» Information supplied:
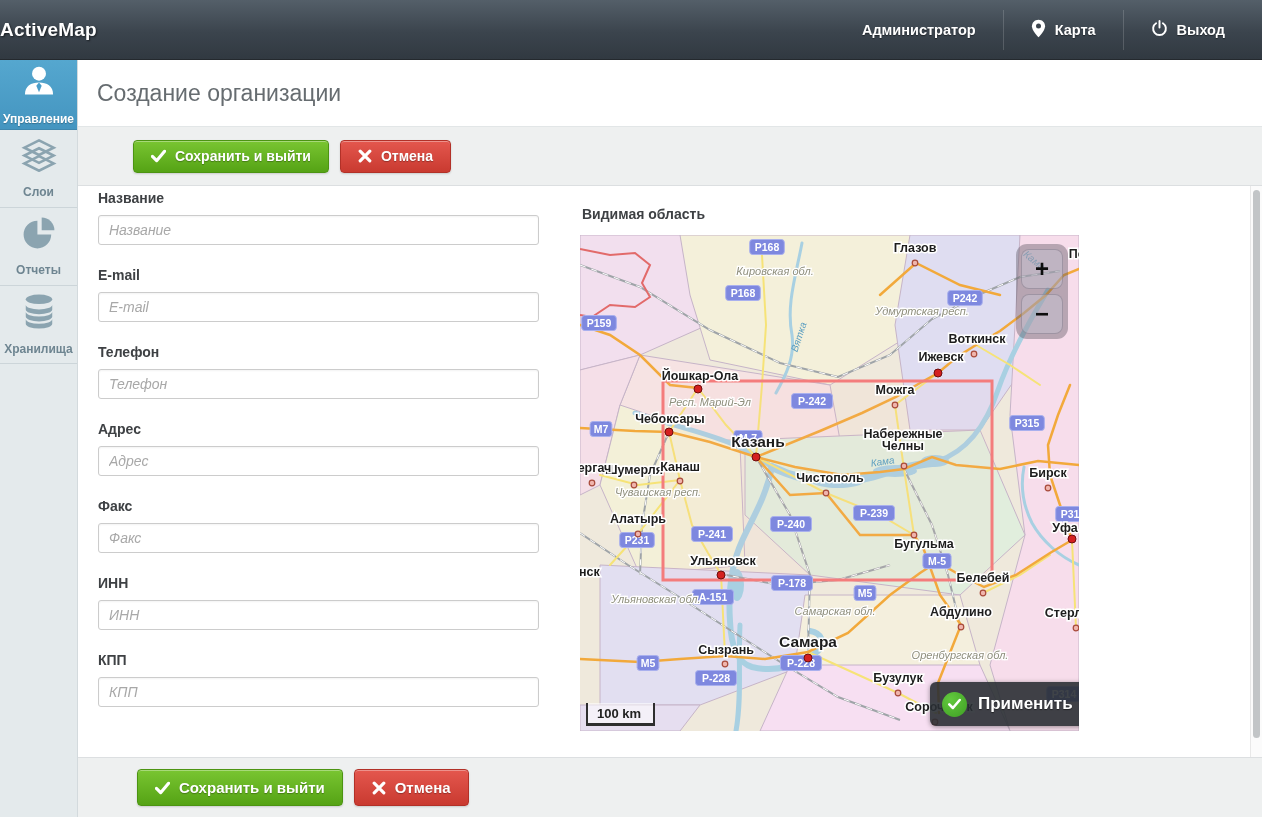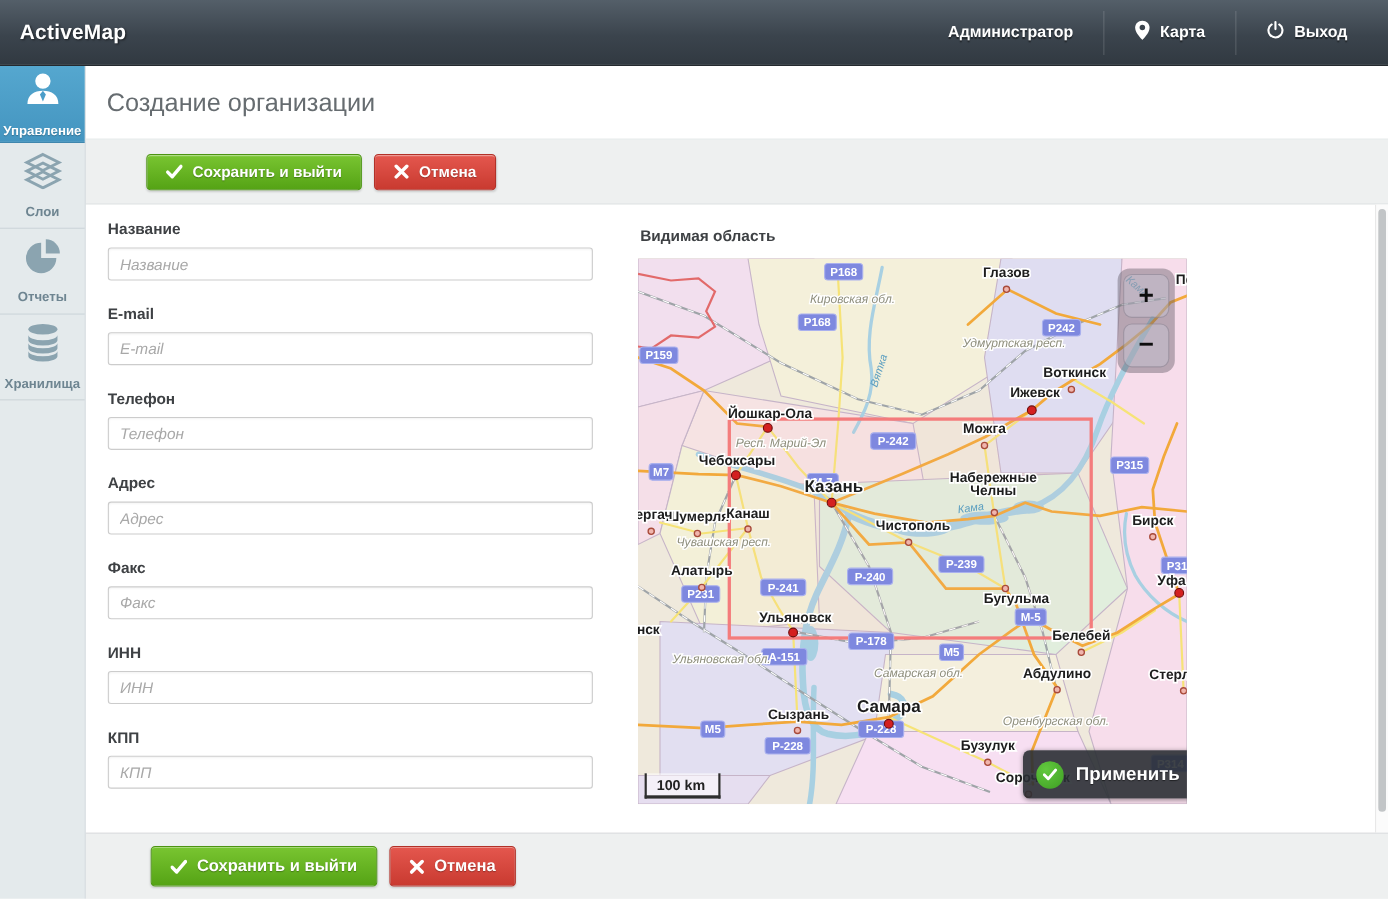--- a/index.html
+++ b/index.html
@@ -19,7 +19,7 @@
     display:flex; align-items:center; color:#fff;
   }
   .brand {
-    padding-left:18px; font-size:19px; font-weight:bold; letter-spacing:.2px;
+    font-size:19px; font-weight:bold; letter-spacing:.2px;
     text-shadow:1px 1px 2px rgba(0,0,0,.55);
   }
   .hdr-right { margin-left:auto; display:flex; align-items:center; height:100%; padding-right:10px; }

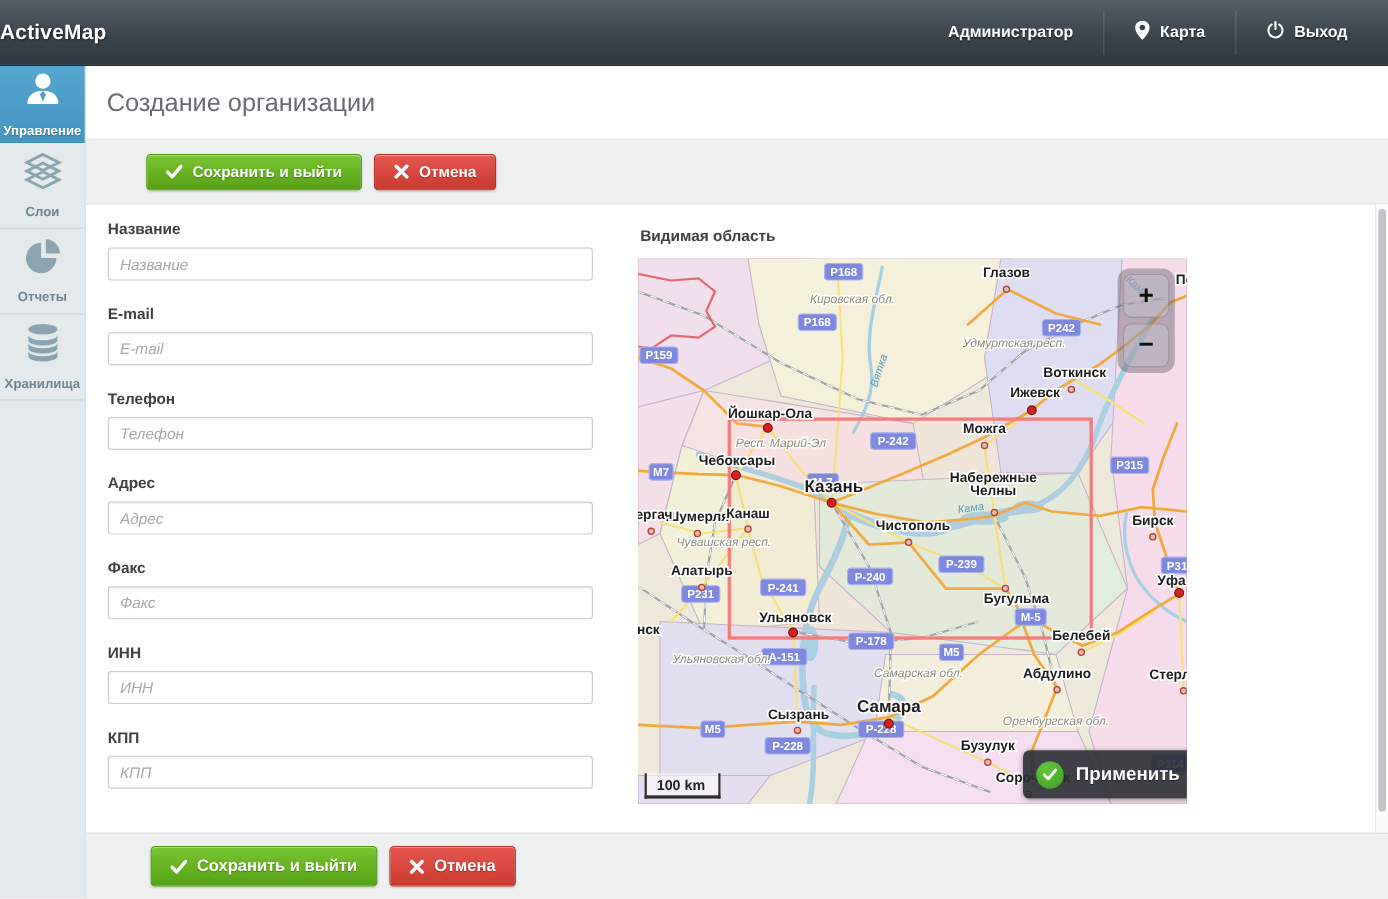--- a/index.html
+++ b/index.html
@@ -80,7 +80,7 @@
   .btn svg { display:block; }
 
   
-  .form-col { position:absolute; left:98px; top:200px; width:441px; }
+  .form-col { position:absolute; left:98px; top:190px; width:441px; }
   .form-group { margin-bottom:22px; }
   .form-label { display:block; font-size:14px; font-weight:bold; color:#3e4144; margin-bottom:9px; }
   .form-input {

» Exercise requirements: The expected output is one number: how many lines of the data above hold the string "center".

» Answer to the problem: 2